At that time the ruling bishop of the Orenburg diocese was Bishop James. In the autumn of 1925, Vladyka James appointed Fr. Macarius as the second priest in a large, three-altared church whose main part was dedicated to St. Seraphim of Sarov and which was situated in Forstadt, a suburb of Orenburg.

In 1925-26, the diocese was temporarily administered by Vladyka Dionysius. Fr. Macarius' son Vladimir was the bishop's staff-bearer and often travelled with Vladyka Dionysius when he served in the other, still open churches of Orenburg and in the women's monastery.

On July 16/29, 1927, Metropolitan Sergius issued his notorious declaration, which formally opened the way for the antichristian authorities into the Church. Over 90% of parishes in the Urals rejected Sergius' declaration.

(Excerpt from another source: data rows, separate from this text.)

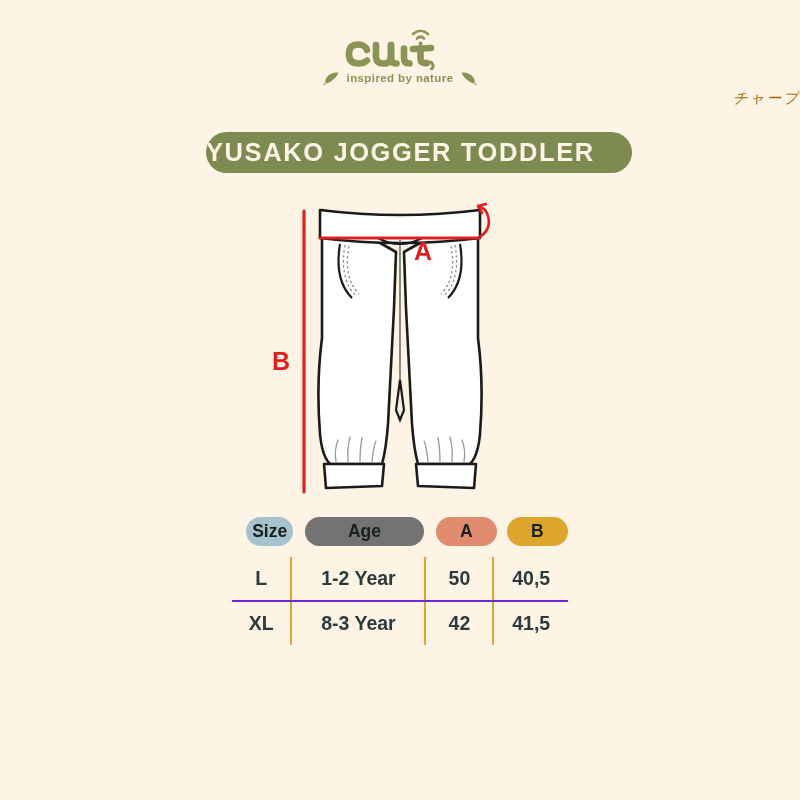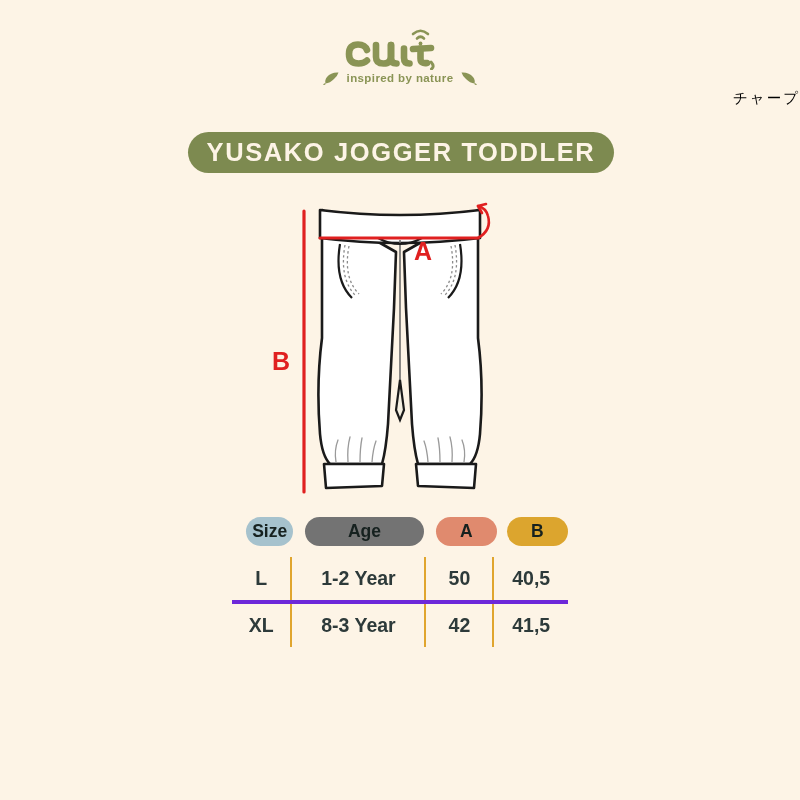--- a/index.html
+++ b/index.html
@@ -45,8 +45,9 @@
     margin-top: 4px;
     font-size: 14.5px;
     letter-spacing: 2px;
-    color: #000000;
+    color: #a16207;
     font-family: "DejaVu Sans", sans-serif;
+    font-style: italic;
   }
 
   

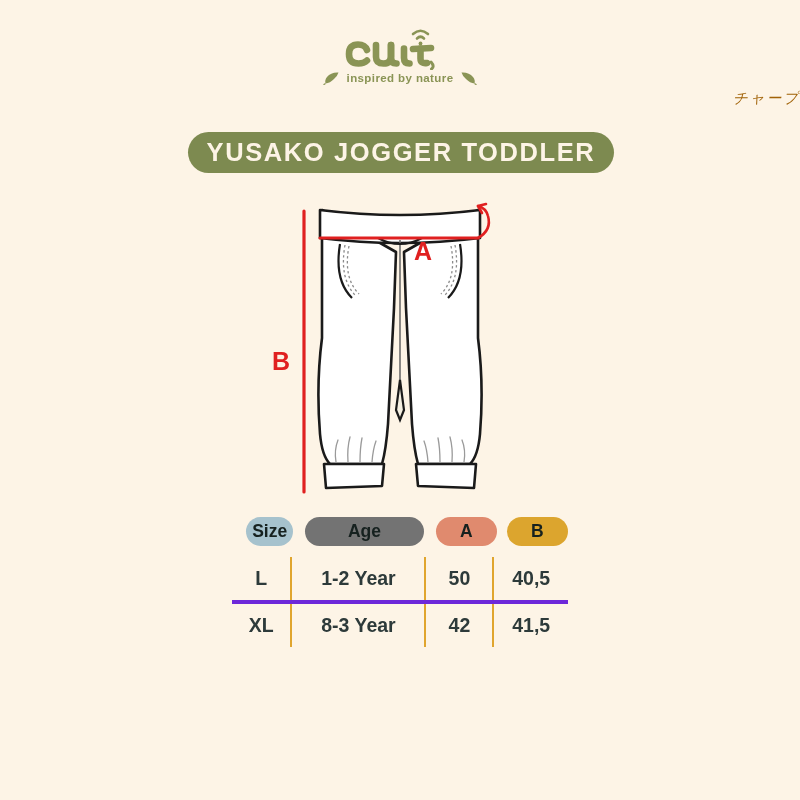--- a/index.html
+++ b/index.html
@@ -53,7 +53,7 @@
   
   #title-banner {
     position: absolute;
-    left: 188px;
+    left: 206px;
     top: 132px;
     width: 426px;
     height: 41px;
@@ -61,7 +61,6 @@
     border-radius: 21px;
     display: flex;
     align-items: center;
-    justify-content: center;
   }
   #title-text {
     color: #fdf4e6;

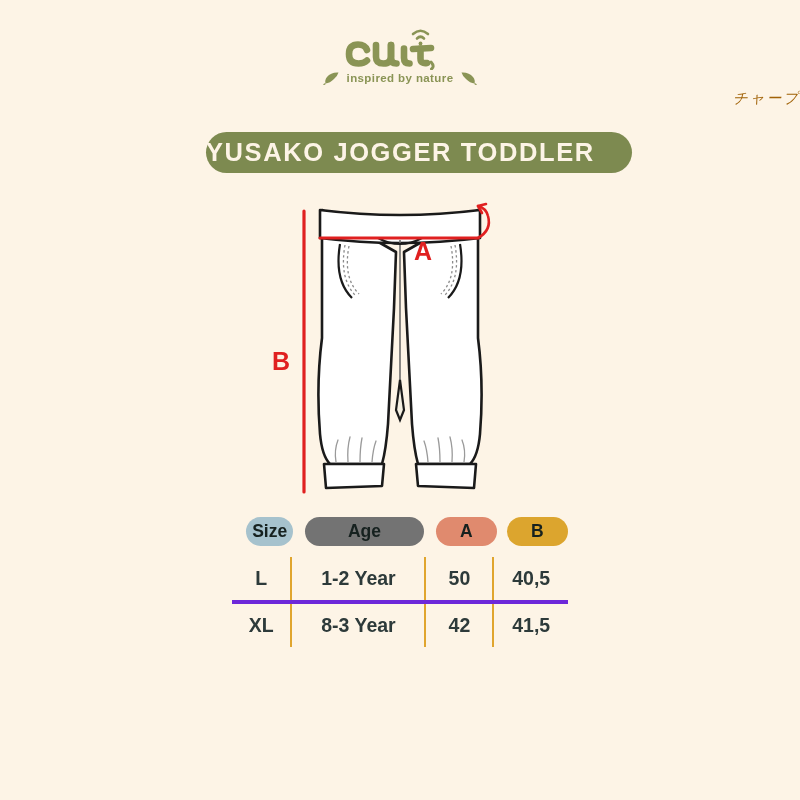--- a/index.html
+++ b/index.html
@@ -122,7 +122,7 @@
     height: 43px;
   }
   .table-row + .table-row {
-    border-top: 4px solid #6d28d9;
+    border-top: 2px solid #6d28d9;
   }
   .cell {
     display: flex;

The rector of the St. Seraphim church where Fr. Macarius was serving as the second priest at that time was Fr. Alexis S. During the first years of their serving together, he and Fr. Macarius had had peaceful, friendly relations. But after the declaration of Metropolitan Sergius, frictions between them developed. Fr. Macarius categorically refused to commemorate the puppet of Soviet power, Metropolitan Sergius, as the patriarchal locum tenens, but commemorated Metropolitan Peter of Krutitsa, who was at that time in prison. This difference in understanding of church truth and the true pastoral way led to the division of the parish into two groups, one supporting Fr. Alexis and the other - Fr. Macarius. Finally, the parishioners came to the decision that the priest who had the majority of votes would remain in the parish. Since the parish was a large one (more than 1000 people), a general meeting was arranged in the church.